Source material START
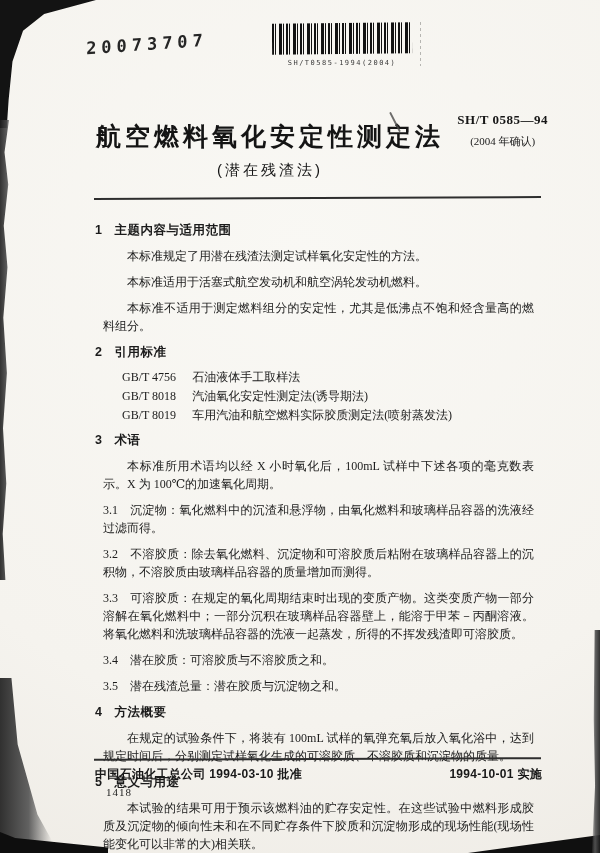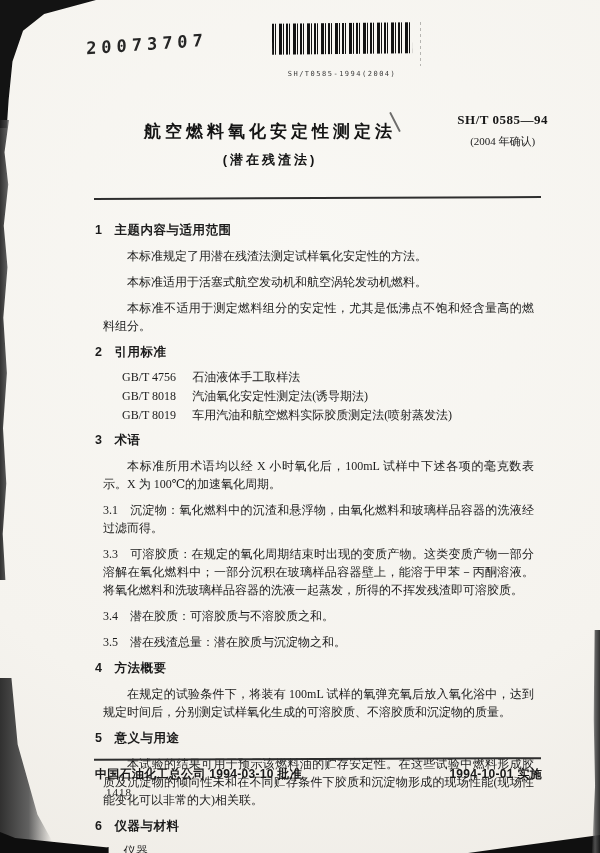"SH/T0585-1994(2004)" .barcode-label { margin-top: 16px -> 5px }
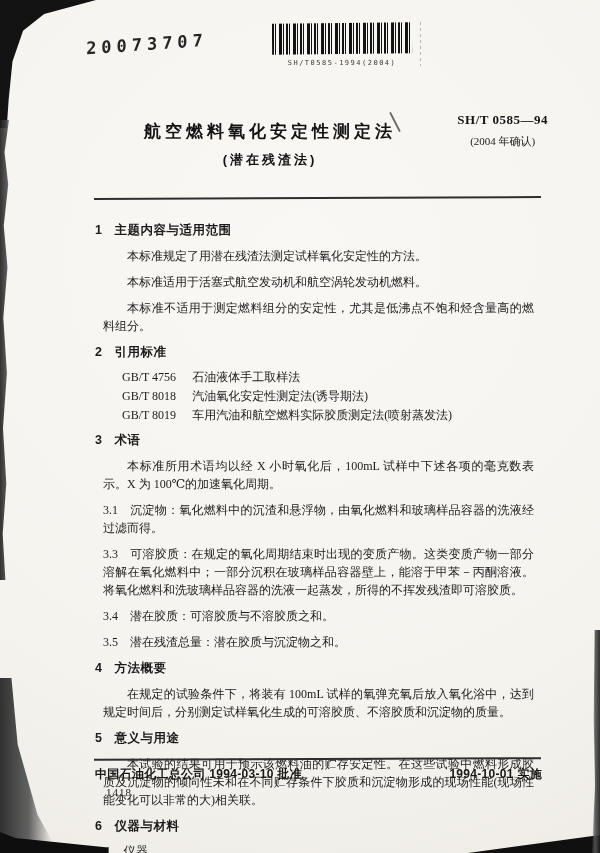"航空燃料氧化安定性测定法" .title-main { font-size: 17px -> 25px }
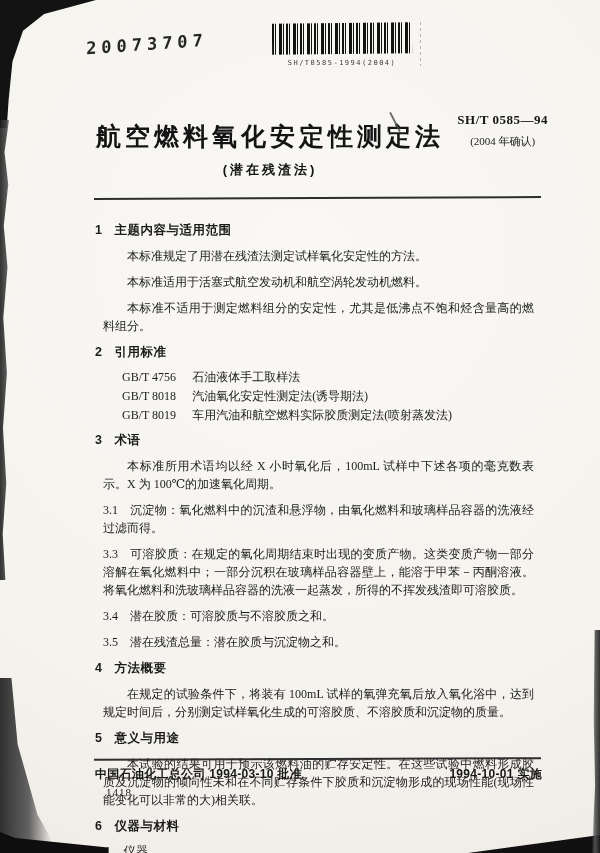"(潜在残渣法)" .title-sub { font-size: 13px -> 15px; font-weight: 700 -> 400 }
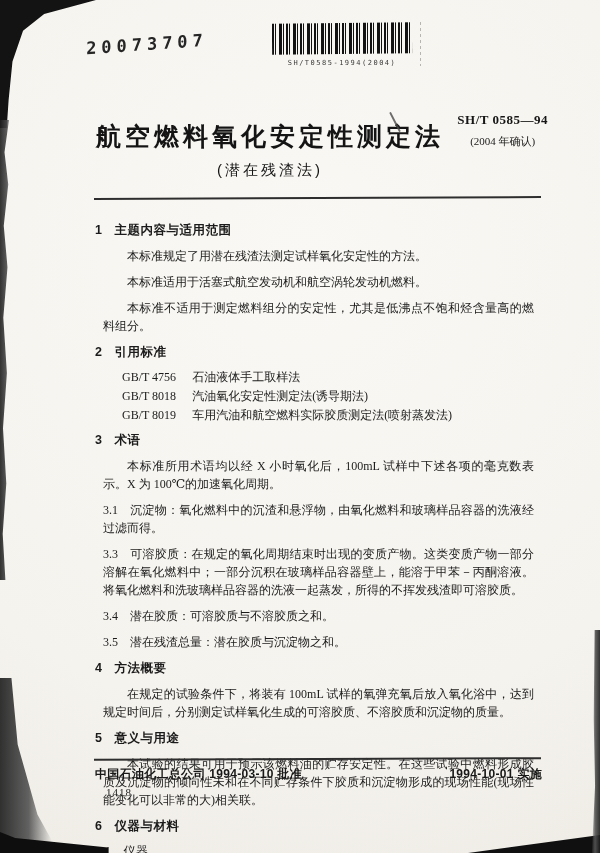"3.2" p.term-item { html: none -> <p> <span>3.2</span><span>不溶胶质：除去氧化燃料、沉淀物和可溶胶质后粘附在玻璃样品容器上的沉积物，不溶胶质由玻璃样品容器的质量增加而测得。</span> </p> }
Source material END
Source material START
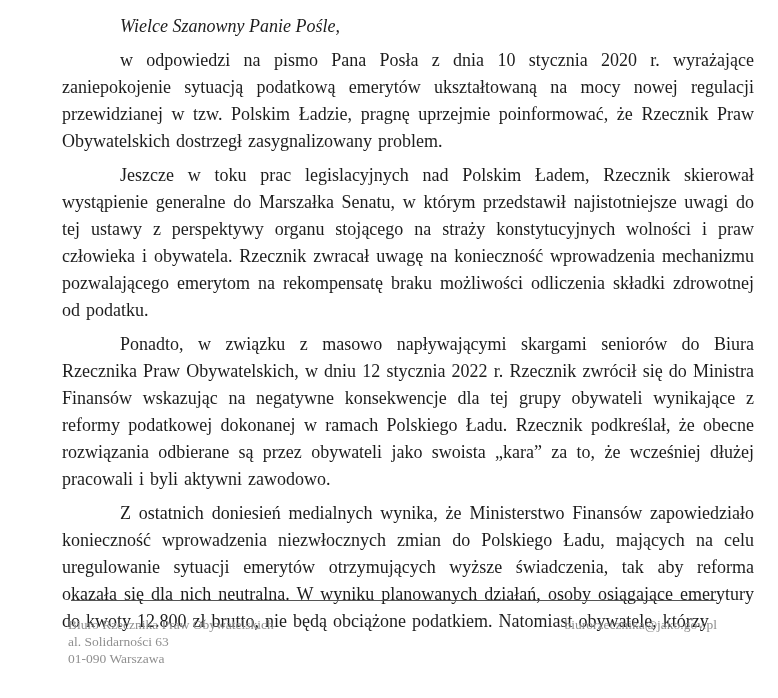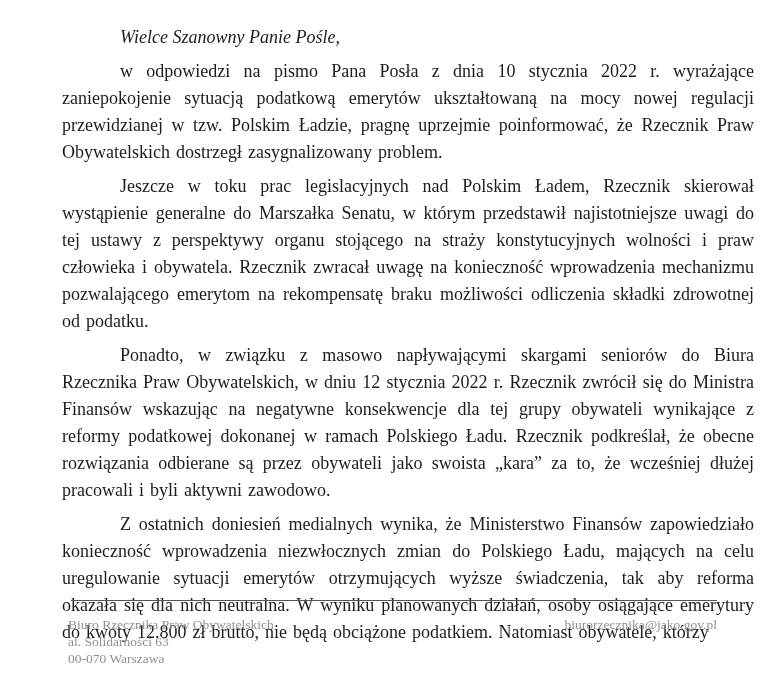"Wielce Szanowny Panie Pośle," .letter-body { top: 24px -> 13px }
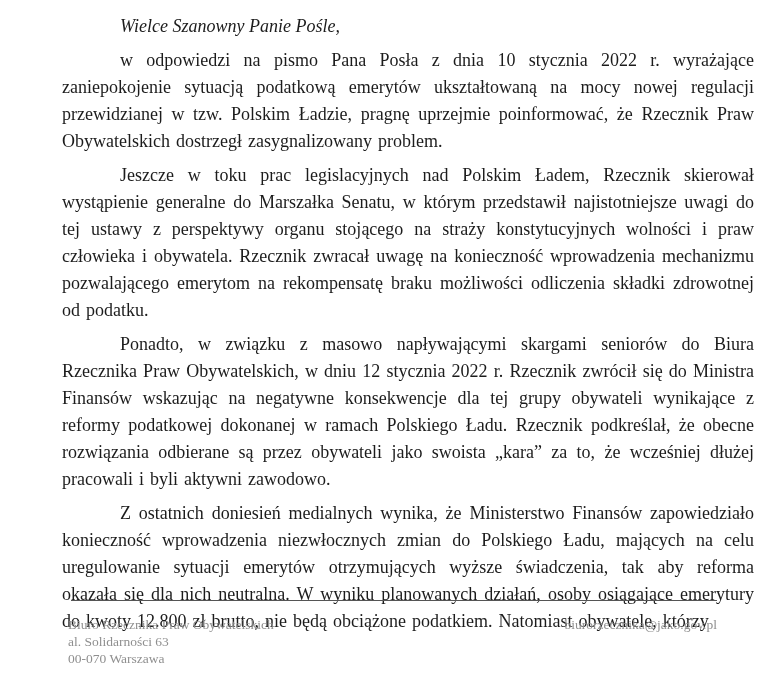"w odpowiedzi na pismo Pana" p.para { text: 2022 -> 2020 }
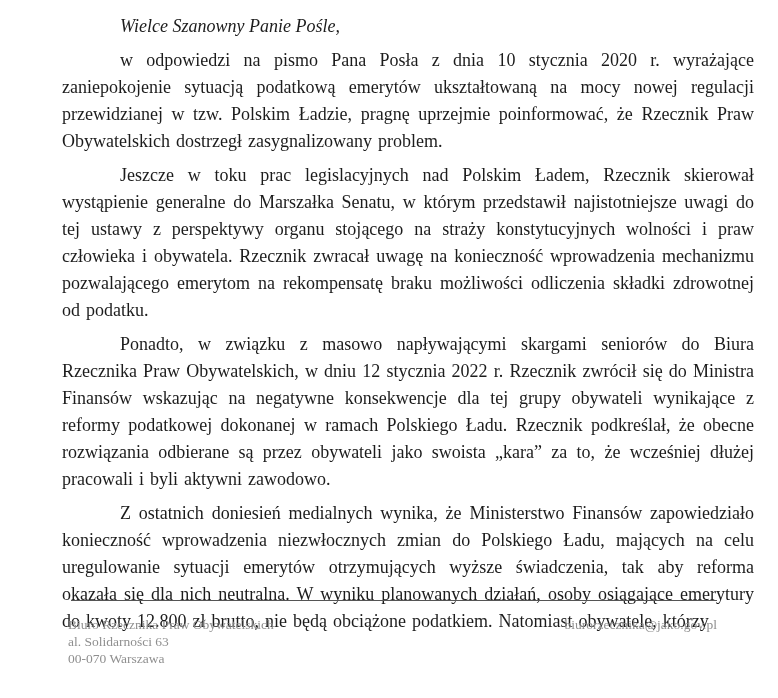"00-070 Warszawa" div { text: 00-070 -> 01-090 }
Source material END
#### [Task to carry out]
From the records above, write out exactly the lines that begin at the line with "font-size: 13px ->" and end at the line with "html: none ->". Pictures must not appear in the output.

#### [Task output]
"(潜在残渣法)" .title-sub { font-size: 13px -> 15px; font-weight: 700 -> 400 }
"3.2" p.term-item { html: none -> <p> <span>3.2</span><span>不溶胶质：除去氧化燃料、沉淀物和可溶胶质后粘附在玻璃样品容器上的沉积物，不溶胶质由玻璃样品容器的质量增加而测得。</span> </p> }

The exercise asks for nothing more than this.